For this recent, $7.2 million (U.S.) adaptation completed last May, the two firms doubled the existing museum’s size to about 47,000 square feet, with the addition of another poured-in-place concrete structure to the south. Between the old and new construction, they inserted a 10-foot, 6-inch-wide sliver of space, daylit from above, wrapping the complete composition in a glazed curtain wall. Inside the facade, the architects preserved the original building’s aluminum panel cladding. The double-skin approach minimized demolition debris and improved the thermal performance. It also provided cohesion between the original structure and the addition.

But even with its new envelope, Espace 400e is not a homogeneous glass box. Through the curtain-wall panels that surround the older portion of the building, the original cladding is visible. The panels on the new half are transparent or opaque, depending on programmatic requirements of the interior. Much of the glass skin is imprinted with a repeated image of tall ships taken from a 19th-century archival photograph—one of the building’s few literal references to the maritime context. And in several places, such as the balustrade of a top-floor terrace, the glazing extends vertically beyond the interior enclosure. The strategy makes the limits of the building ambiguous, according to Gilles Prud’homme, project architect from Hanganu’s firm. “We started with a system that was very straightforward. Then we played with it,” he says.

This playfulness is also evident in elements that pop out and protrude from the facades. For example, a portion of the second-floor exhibition area cantilevers from the front face of the building. Covered with a perforated-metal scrim, it marks the entrance below, especially when dramatically illuminated at night. From a side elevation, a ramp linking exhibition areas in the new and old structures juts out at a slight angle. Its glass enclosure has aluminum mullions that seem randomly canted in different directions. These projecting pieces provide “texture,” and are like “bijoux,” or jewelry, on 400e’s otherwise smooth silicone-gasket curtain wall, says Côté Leahy Cardas principal Jacques Côté.

The building is now closed while the permanent exhibition is fabricated and installed. But when it reopens next spring, visitors will be able to travel through the lobby en route to the end of the pier, or linger in an adjacent event space that has a tactile fabric-wrapped wall. They will also be able to ascend the elevator to view the exhibition, in a Guggenheim Museum–like sequence, starting with the upper-floor galleries.
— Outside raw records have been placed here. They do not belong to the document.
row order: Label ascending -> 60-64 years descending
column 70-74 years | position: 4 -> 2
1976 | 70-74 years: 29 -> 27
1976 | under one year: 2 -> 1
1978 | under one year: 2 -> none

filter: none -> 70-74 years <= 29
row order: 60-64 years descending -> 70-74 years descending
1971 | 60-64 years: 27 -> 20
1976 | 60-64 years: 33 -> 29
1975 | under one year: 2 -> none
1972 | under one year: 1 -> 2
On their way back to the lobby, museumgoers will traverse the slotlike atrium, where most of the surfaces are light-reflective white or muted gray. Short runs of stairs bridge the space, while perforated-metal balustrades layer against a sculptural exposed-concrete shear wall that structurally links the old and new construction.

The bright and spatially dynamic atrium contrasts sharply with the almost black-box environment found inside the adjacent galleries. Since they are now empty, their functional success is difficult to evaluate. However, the rooms seem configured to keep visitors’ attention focused. The simple spaces have exposed mechanical systems, dark-gray epoxy-coated floors, with black walls and ceilings. Views of Old Quebec’s fortified walls and the port are provided from a few carefully selected vantage points. This controlled contact with the exterior is one of the 400e’s chief achievements, creating an expressive and contemporary building that acknowledges its rich context.